WORK REQUIRED
Repeat word for word the lines from the top of the records through the line containing "Timekettle Timekettle WT2", and skip the pictures.

MATERIAL FOR THIS EXERCISE
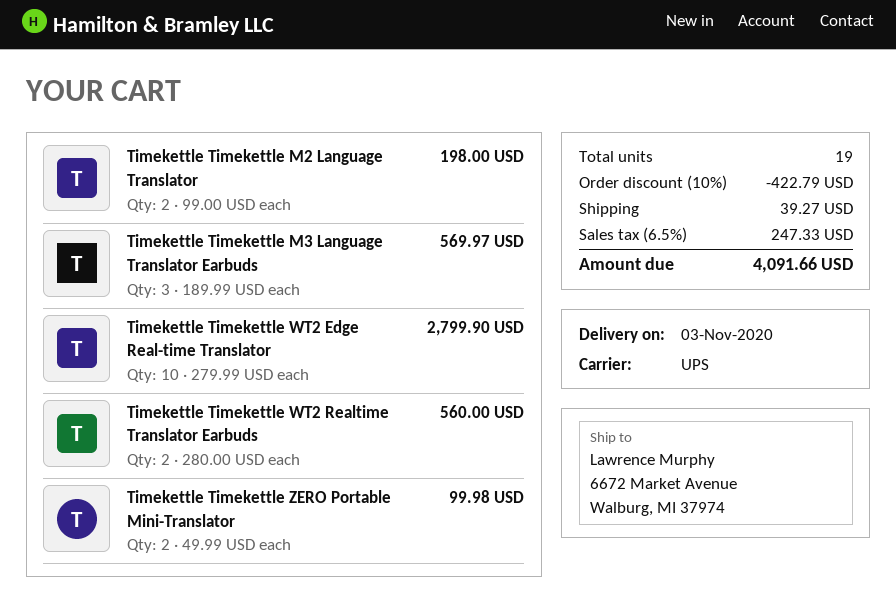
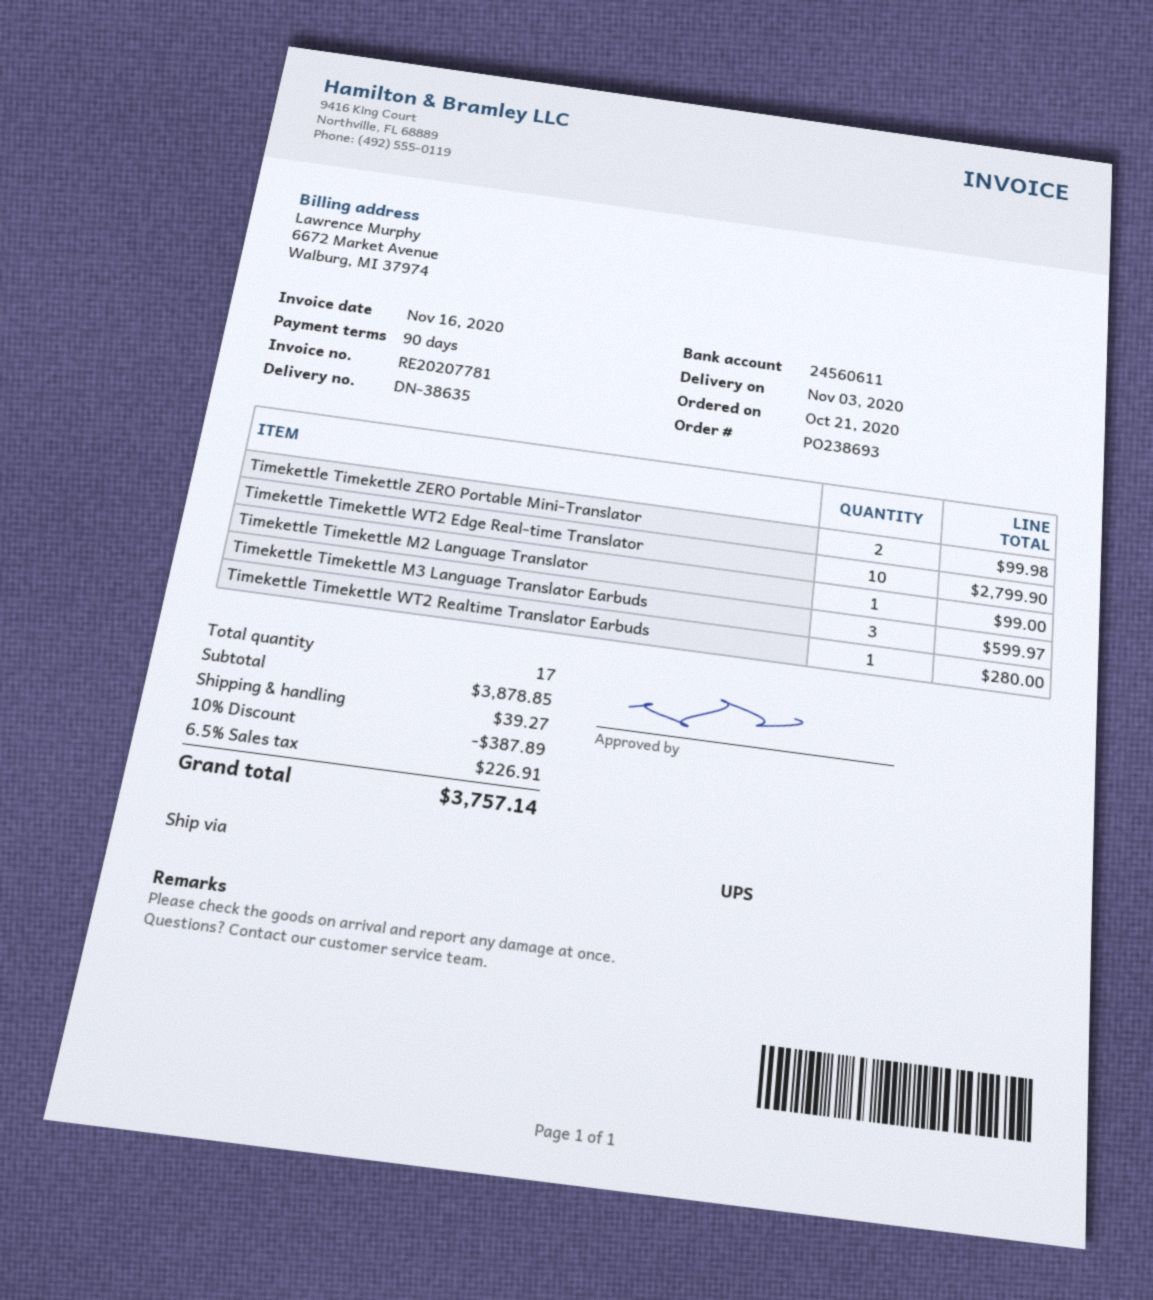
Timekettle Timekettle M2 Language Translator: 2 for 198.00 -> 1 for 99.00
Timekettle Timekettle M3 Language Translator Earbuds: 3 for 569.97 -> 3 for 599.97
Timekettle Timekettle WT2 Realtime Translator Earbuds: 2 for 560.00 -> 1 for 280.00
total quantity: 19 -> 17
discount: 10% = 422.79 -> 10% = 387.89
tax: 6.5% = 247.33 -> 6.5% = 226.91
total: 4091.66 -> 3757.14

TASK RESPONSE
Timekettle Timekettle M2 Language Translator: 2 for 198.00 -> 1 for 99.00
Timekettle Timekettle M3 Language Translator Earbuds: 3 for 569.97 -> 3 for 599.97
Timekettle Timekettle WT2 Realtime Translator Earbuds: 2 for 560.00 -> 1 for 280.00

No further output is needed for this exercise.